Fu lei che a un tratto si
sedette e lo aprì. Fu la prima cosa che lesse e subito urlò e si
mise a piangere gridando «anch'io, anch'io, sono malata così
anch'io, dovrò morire, morire, morire...» e piangeva disperata.
L'abbracciai, la strinsi forte, mi sentii il petto bagnato dalle sue
lacrime. Pure io avrei voluto abbandonarmi, ma dovevo assolutamente
aiutarla, difenderla, dovevo ribadire la tesi detta tante volte, che
la sua non era una di quelle malattie anche se certe cure potevano
farlo pensare. E via di questo passo, arrampicato sui vetri del
convincimento, della persuasione, sempre più lisci, improponibili.
Passavano i mesi e la
guarigione non arrivava, anzi, le condizioni si aggravavano. A volte,
quando sentiva avanzare il peggioramento, veniva alle prime luci
dell'alba a sedersi in una poltrona a fianco del mio letto, mi
guardava con occhi nei quali c'era angoscia e terrore, mi chiamava
con voce implorante e mi chiedeva: «Come andrà a finire? Come
andrà a finire?» Quant'era difficile dover sostenere ancora una
volta le solite bugie, dover fingere che sarebbe andata a finire bene
e non poterla invece abbracciare, gridare il suo nome, Else, Else,
amore mio, e piangere con lei senza ritegno.
Finalmente fuori casa, in
auto, solo, potevo lasciare esplodere il dolore e scoppiavo in
pianto, navigavo nel traffico con gli occhi pieni di lacrime.

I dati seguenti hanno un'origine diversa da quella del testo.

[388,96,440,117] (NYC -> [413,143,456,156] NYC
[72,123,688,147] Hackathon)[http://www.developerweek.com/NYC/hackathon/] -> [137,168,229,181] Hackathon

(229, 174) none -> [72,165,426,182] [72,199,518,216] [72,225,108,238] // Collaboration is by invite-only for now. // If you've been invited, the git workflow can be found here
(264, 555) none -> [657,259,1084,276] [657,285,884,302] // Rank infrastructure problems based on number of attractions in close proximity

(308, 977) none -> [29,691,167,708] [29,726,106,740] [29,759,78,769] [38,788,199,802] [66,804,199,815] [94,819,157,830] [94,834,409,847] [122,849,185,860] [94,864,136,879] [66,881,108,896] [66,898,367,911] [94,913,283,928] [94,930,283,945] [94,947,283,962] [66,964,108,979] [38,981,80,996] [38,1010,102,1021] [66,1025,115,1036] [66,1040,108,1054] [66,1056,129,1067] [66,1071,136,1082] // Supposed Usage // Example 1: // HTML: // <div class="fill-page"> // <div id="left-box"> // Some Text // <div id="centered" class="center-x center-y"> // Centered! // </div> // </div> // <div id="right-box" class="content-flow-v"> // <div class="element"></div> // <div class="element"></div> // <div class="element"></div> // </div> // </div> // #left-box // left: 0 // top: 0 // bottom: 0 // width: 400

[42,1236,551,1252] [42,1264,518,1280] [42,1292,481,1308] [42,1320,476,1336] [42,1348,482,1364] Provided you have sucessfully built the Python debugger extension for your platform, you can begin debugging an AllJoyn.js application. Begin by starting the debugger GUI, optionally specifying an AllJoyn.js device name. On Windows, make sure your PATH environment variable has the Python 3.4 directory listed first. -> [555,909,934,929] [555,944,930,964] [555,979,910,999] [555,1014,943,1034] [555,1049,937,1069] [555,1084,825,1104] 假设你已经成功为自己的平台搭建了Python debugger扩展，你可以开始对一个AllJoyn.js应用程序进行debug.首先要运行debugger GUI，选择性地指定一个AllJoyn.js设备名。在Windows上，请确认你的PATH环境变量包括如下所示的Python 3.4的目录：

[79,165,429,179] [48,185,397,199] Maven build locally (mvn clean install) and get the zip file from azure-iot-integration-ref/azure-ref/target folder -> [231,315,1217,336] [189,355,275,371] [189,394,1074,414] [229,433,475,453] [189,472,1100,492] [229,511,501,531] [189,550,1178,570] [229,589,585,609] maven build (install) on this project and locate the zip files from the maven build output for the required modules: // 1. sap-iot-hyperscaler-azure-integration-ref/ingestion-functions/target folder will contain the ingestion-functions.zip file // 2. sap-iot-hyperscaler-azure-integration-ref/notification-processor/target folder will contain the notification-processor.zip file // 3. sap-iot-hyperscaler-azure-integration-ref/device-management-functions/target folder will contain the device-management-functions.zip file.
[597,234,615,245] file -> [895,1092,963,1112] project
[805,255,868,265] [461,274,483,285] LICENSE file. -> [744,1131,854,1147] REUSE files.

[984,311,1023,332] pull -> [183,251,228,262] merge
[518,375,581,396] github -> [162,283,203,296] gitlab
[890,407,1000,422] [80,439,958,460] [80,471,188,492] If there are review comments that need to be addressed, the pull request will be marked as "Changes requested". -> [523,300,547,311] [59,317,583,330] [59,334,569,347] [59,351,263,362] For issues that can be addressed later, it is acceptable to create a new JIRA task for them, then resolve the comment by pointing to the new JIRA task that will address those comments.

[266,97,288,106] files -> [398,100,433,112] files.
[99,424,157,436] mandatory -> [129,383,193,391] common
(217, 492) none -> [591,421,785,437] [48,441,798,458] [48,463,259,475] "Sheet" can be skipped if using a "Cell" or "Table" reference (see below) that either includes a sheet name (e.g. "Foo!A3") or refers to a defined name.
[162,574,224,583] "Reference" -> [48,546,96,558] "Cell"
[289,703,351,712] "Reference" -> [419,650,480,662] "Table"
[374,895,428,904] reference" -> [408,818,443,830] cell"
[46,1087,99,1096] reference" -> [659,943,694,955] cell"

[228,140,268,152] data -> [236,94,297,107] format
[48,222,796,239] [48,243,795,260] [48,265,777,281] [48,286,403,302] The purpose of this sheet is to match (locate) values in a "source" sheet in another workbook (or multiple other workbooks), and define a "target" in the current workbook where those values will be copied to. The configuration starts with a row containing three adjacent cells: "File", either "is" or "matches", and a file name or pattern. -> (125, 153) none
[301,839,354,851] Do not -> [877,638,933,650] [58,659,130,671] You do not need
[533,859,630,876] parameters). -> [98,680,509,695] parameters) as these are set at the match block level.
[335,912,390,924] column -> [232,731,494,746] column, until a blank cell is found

Faticosamente, con molti rischi, arrivavo ai semafori dove potevo
asciugarmi e soffiarmi il naso. Allora m'accorgevo d'avere intorno a
me, al di là di altri finestrini, sguardi stupiti. Ma per me era uno
sfogo indispensabile; solo così, rincasando, potevo continuare la
mia difficile, penosa finzione.
Guardavo il rosso di quel
fuoco, nel buio della sera. Era l'inizio d'autunno, il primo autunno
senza di lei. Bruciavano le foglie secche e anche la cartella con
tutto il suo percorso del male. Avevamo esitato a lungo, mio figlio
ed io, su quelle lastre, quelle sigle. Non potevamo far altro che
constatare che erano la testimonianza della sconfitta nostra e dei
medici che se ne erano occupati. Se i grafici e i risultati che via
via si allineavano sui fogli e nel tempo avessero portato ad una
miracolosa vittoria, avremmo dovuto, allora sì, conservare ogni
pezzetto di carta, ogni piccolo passo verso la mèta finale. Così
no. E avevamo affidato la cartella all'uomo delle foglie. Mi sembrava
che anche lei approvasse e fosse grata di quel fuoco.